There's little calculated or needy about her pursuit of Jacques. Rather, it's a matter-of-fact solution to something she doesn't like -- being alone. For Jacques, however, loneliness is a more complex issue, not solved by the mere presence of someone in his bed.
"The Housekeeper" turns out to be an acutely observed (and felt) essay on loneliness. Especially the middle-aged-male variety, which is less easily solved than the proliferation of older man/younger woman relationships would suggest. The film's final line -- and Jacques' reaction -- is heartbreaking.
Berri shows us the loneliness inside Jacques' head -- the way he notices the nice-looking woman by herself on the metro or his quick glance at a row of on-their-own men at a jazz concert. Unlike the Beatles' song "Eleanor Rigby," Jacques doesn't care where all the lonely people come from; he just doesn't want to be one of them. Neither does his best friend, Claire, a recent divorcée who fills the emptiness with a bottle or six of wine -- the same sort of Band-Aid effect Laura initially supplies for Jacques.
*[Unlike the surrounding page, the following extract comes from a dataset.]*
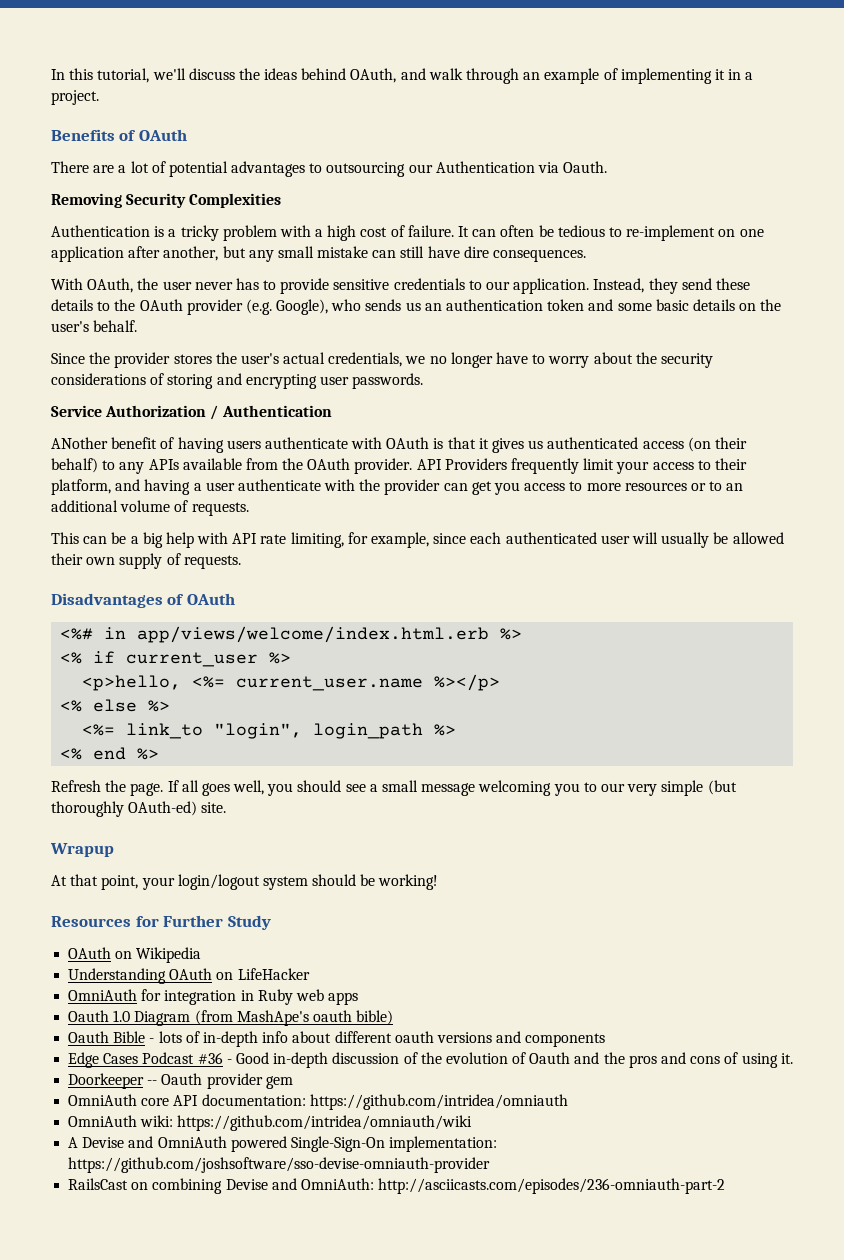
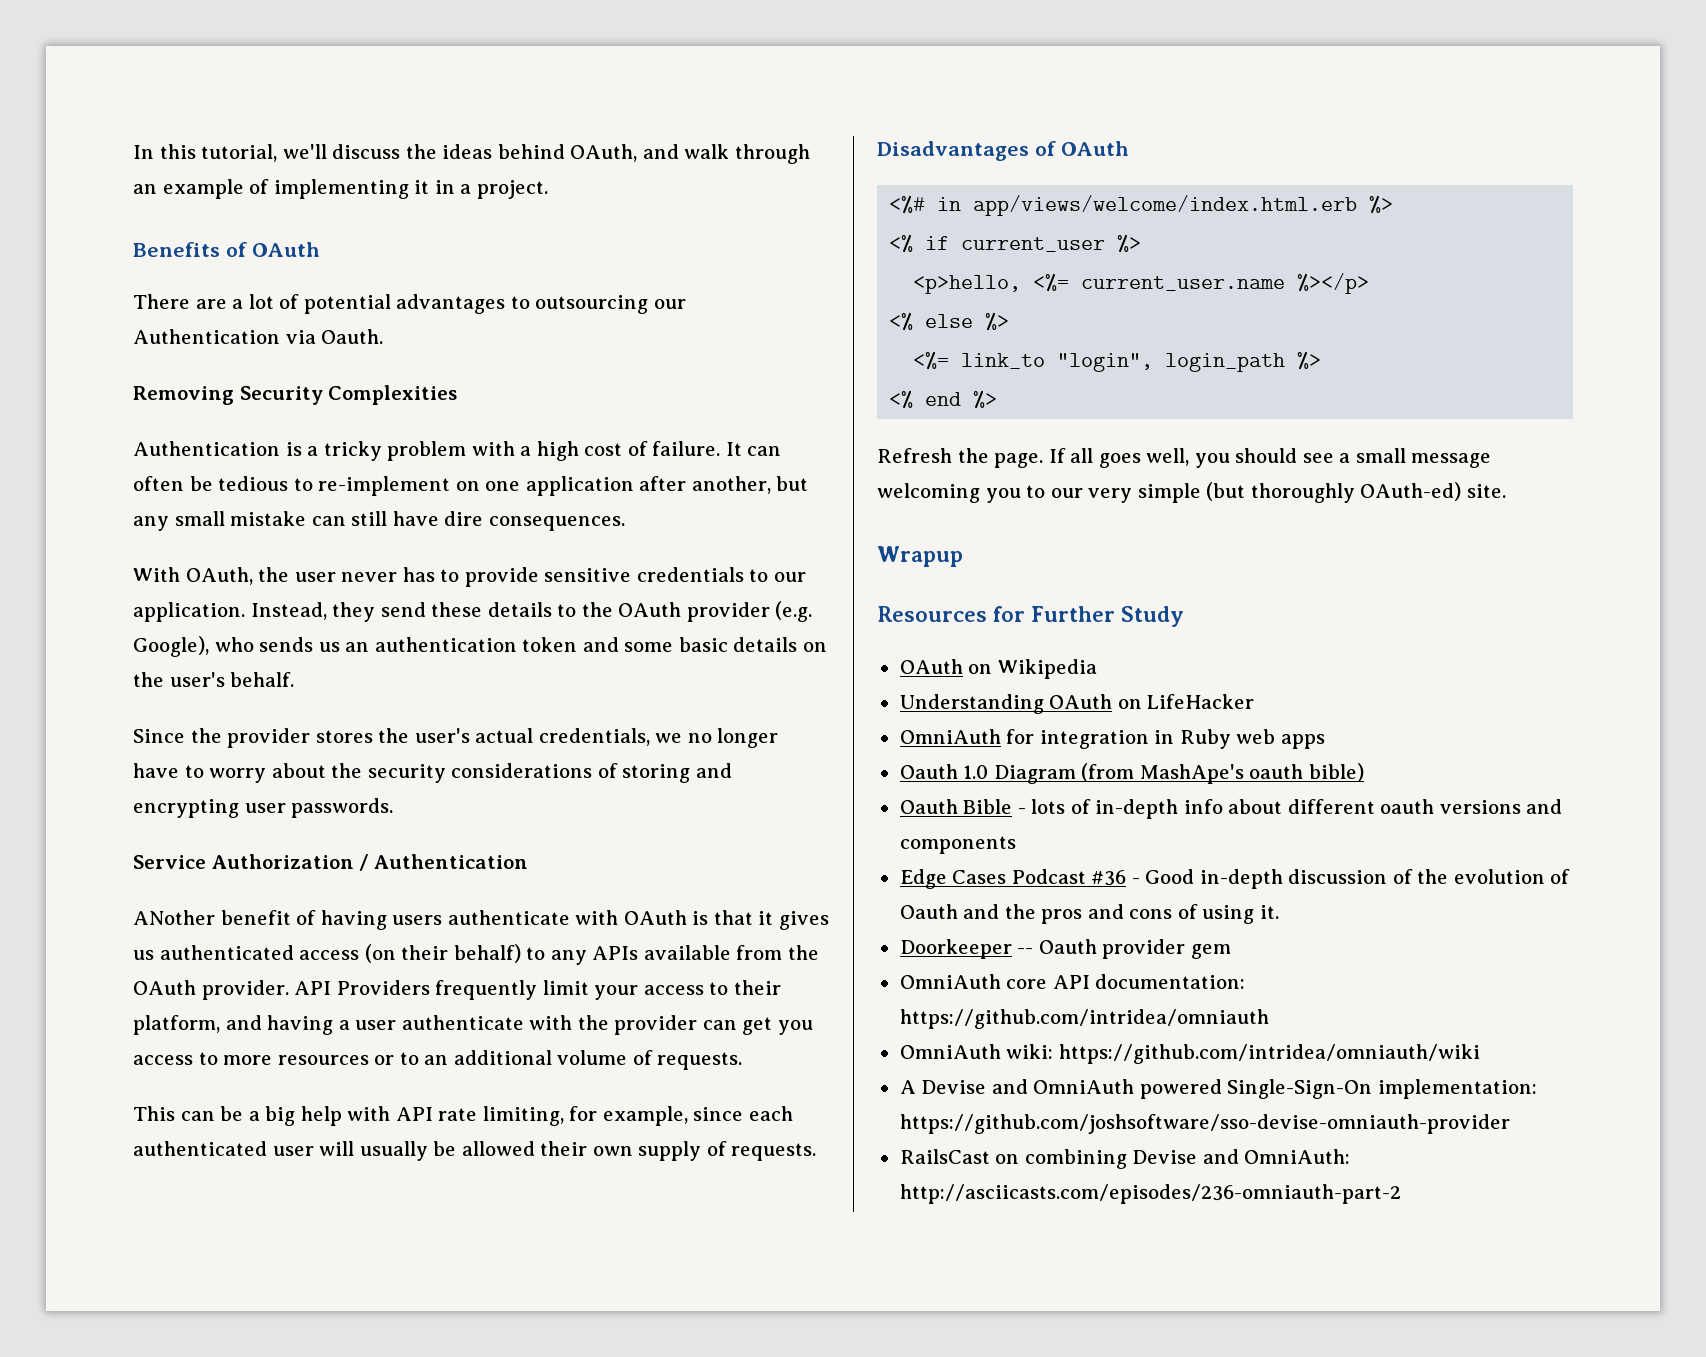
- At that point, your login/logout system should be working!

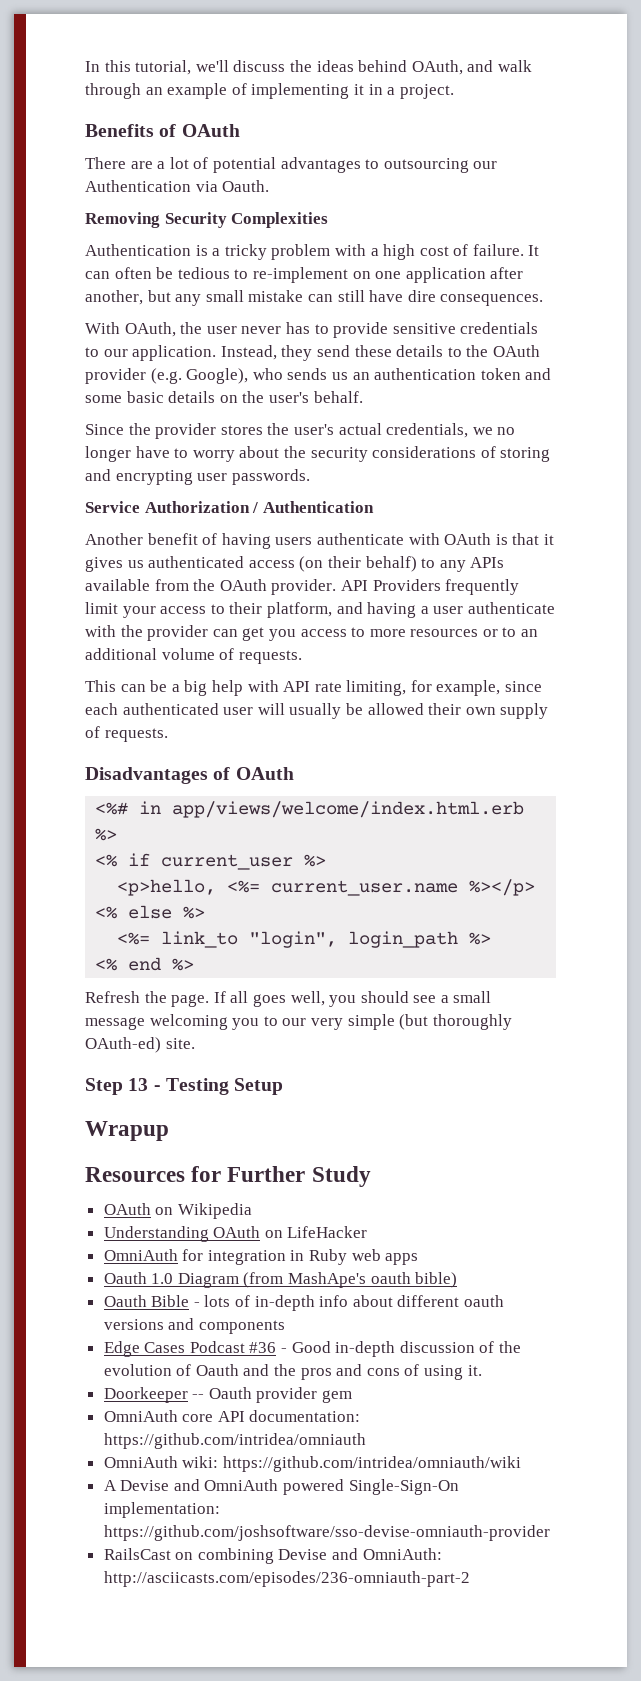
- ANother benefit of having users authenticate with OAuth is that it gives us authenticated access (on their behalf) to any APIs available from the OAuth provider.
+ Another benefit of having users authenticate with OAuth is that it gives us authenticated access (on their behalf) to any APIs available from the OAuth provider.
+ Step 13 - Testing Setup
Yet the movie isn't a downer. Rather, it has an offbeat poignancy mixed with a sly sense of humor. For instance, Jacques' lonely-guy pal Ralph lives in a resort town with dozens of chickens, which he paints and then eats. Clearly, Laura is a saner solution than that.
Berri does something we rarely see done by Hollywood: He sexualizes Laura without leering at her. And he sketches out her limited cultural parameters -- techno-pop and game shows -- without condescending to her.
"The Housekeeper" turns a clichéd male fantasy into an unusual study of the inexplicable joy of togetherness. Being connected with someone is a malleable concept for Laura, something to be tried on and discarded as easily as a new outfit. Jacques and his contemporaries see it as something momentous, an out-of-left-field miracle with questionable staying power. Life would be a lot smoother -- on the surface, at least -- for all of us Jacques and Claires if only we didn't know now what we didn't know then.